In diesem Zusammenhang stellen sich die folgenden Fragen, um deren Beantwortung wir den Regierungsrat bitten:
- Teilt der RR die Auffassung, dass mit dem raschen Zuwachs von PV-Strom die Voraussetzung für eine Lockerung der Bewilligung für Klimaanlagen im Wohnbereich gegeben sind?
- Wann ist mit einer Umsetzung der vereinfachten Bewilligung für Klimaanlagen, wie sie die MuKEN25 vorsehen im Kanton Basel-Stadt zu rechnen. Welche der Module ausserhalb des Basis-Moduls plant der Regierungsrat zu übernehmen?
- Ist der Regierungsrat auch der Meinung, dass eine Umsetzung bis nächsten Sommer, wenn erneut mit Hitzeperioden zu rechnen ist, zweckdienlich wäre. Hält er dies für machbar. Falls nicht, sieht er für diesen Fall für kommende Hitzeperioden, dringliche, ausserordentliche und effektive Massnahmen zum Schutz von vulnerablen Personen vor?
- Gemäss §25 Abs. 6 der Energieverordnung (EnV) ist eine aktive Raumkühlung zur Einhaltung von Komfortbedingungen erst ab 26° Celsius zulässig. Diese bezieht auf Normen der SIA (382/1, 384/4, SIA 2024). Damit sich der Körper aber von Hitzestress erholen kann, ist laut Gesundheitsschutz eine Temperatur von unter 24° Celsius nötig. Ist eine Absenkung der Temperaturgrenze in der EnV auf 24° Celsius möglich?
- Wie viele Prüfungen, ob für eine Klima- und Kälteanlage eine Baubewilligung nötig ist, hat das BGI 2023-2025 durchgeführt?

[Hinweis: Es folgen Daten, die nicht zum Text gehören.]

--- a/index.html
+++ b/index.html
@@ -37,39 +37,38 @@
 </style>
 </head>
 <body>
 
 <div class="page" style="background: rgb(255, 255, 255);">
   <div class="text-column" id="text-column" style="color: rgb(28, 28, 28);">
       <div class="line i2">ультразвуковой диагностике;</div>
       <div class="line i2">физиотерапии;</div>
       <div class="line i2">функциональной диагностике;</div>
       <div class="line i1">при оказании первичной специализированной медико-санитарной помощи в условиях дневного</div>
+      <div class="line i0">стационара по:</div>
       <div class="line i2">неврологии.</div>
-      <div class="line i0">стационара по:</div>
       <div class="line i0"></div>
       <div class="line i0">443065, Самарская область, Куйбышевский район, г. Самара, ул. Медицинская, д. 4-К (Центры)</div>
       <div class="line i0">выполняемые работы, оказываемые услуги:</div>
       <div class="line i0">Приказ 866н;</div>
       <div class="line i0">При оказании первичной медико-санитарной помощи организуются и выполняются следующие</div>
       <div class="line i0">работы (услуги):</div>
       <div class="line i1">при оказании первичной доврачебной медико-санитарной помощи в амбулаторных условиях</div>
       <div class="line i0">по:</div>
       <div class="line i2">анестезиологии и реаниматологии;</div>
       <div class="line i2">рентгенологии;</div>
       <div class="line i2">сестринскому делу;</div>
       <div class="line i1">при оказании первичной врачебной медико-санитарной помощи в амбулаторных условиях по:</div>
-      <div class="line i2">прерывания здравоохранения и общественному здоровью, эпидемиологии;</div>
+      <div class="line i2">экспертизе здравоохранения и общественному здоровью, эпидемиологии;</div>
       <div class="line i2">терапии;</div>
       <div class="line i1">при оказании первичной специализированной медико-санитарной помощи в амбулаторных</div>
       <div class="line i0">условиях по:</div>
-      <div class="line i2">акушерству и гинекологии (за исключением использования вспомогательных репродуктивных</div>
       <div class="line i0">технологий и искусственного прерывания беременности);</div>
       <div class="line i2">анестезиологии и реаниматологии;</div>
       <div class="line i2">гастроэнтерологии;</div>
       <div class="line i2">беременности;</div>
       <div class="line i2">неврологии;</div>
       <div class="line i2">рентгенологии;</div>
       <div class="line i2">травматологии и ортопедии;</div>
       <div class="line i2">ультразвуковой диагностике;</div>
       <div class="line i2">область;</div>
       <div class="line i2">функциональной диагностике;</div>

- Wie sind die Prüfungen ausgefallen?
- Wurden anschliessend Baugesuche eingereicht, was war deren durchschnittliche Bearbeitungszeit und wie oft konnten anschliessend Klima- und Kälteanlagen realisiert werden?
- Ist der Regierungsrat bereit, die Voraussetzungen dafür zu schaffen, dass vereinfachte Bewilligungen für Klimaanlagen, insbesondere solche welchen dem Schutz vor Hitzeperioden dienen, rasch und unbürokratisch möglich sind.
- Wie und wo ist für eine Eigentümerschaft die Information erhältlich, dass beim AUE eine Haustechnikbewilligung beantragt werden kann. Wie oft wurde eine solche zwischen 2023 und 2025 beantragt und wie oft wurde diese erteilt?
- Sieht der Regierungsrat wegen des Umstands, dass trotz vorhandenem Spielraum keine Zunahme von Baubewilligungen für Klima- und Kälteanlagen zu verzeichnen sind, einen Handlungsbedarf?
- Ist der Regierungsrat auch der Meinung, dass die Information der Bevölkerung und von Liegenschaftsinhaber:innen bezüglich des Einsatzes von energieeffizienten Klimageräten verbessert werden muss, um einem massenweisen Einsatz von wenig effizienten Geräten, die keine Bewilligung erfordern, einzudämmen?
- Im institutionellen Setting der Gesundheitsversorgung werden vom Regierungsrat “Hitzeinseln” vorgeschlagen: In wie vielen Fällen hat das AUE schon Hand geboten, für die Prüfung und Entwicklung von individuellen Lösungen?
- Braucht es aus Sicht des Regierungsrats zusätzliche finanzielle oder andere Anreize, um Bestandsbauten möglichst rasch raumklimatisch saniert und bezüglich des Schutzes vor extremer Hitze in einen akzeptablen Zustand versetzt werden?
- Welche Massnahmen gedenkt der Regierungsrat zu ergreifen, damit auch Menschen in Mietverhältnissen, die nicht ohne Zustimmung der Vermieterschaft in den Baubestand eingreifen dürfen, unterstützt werden können?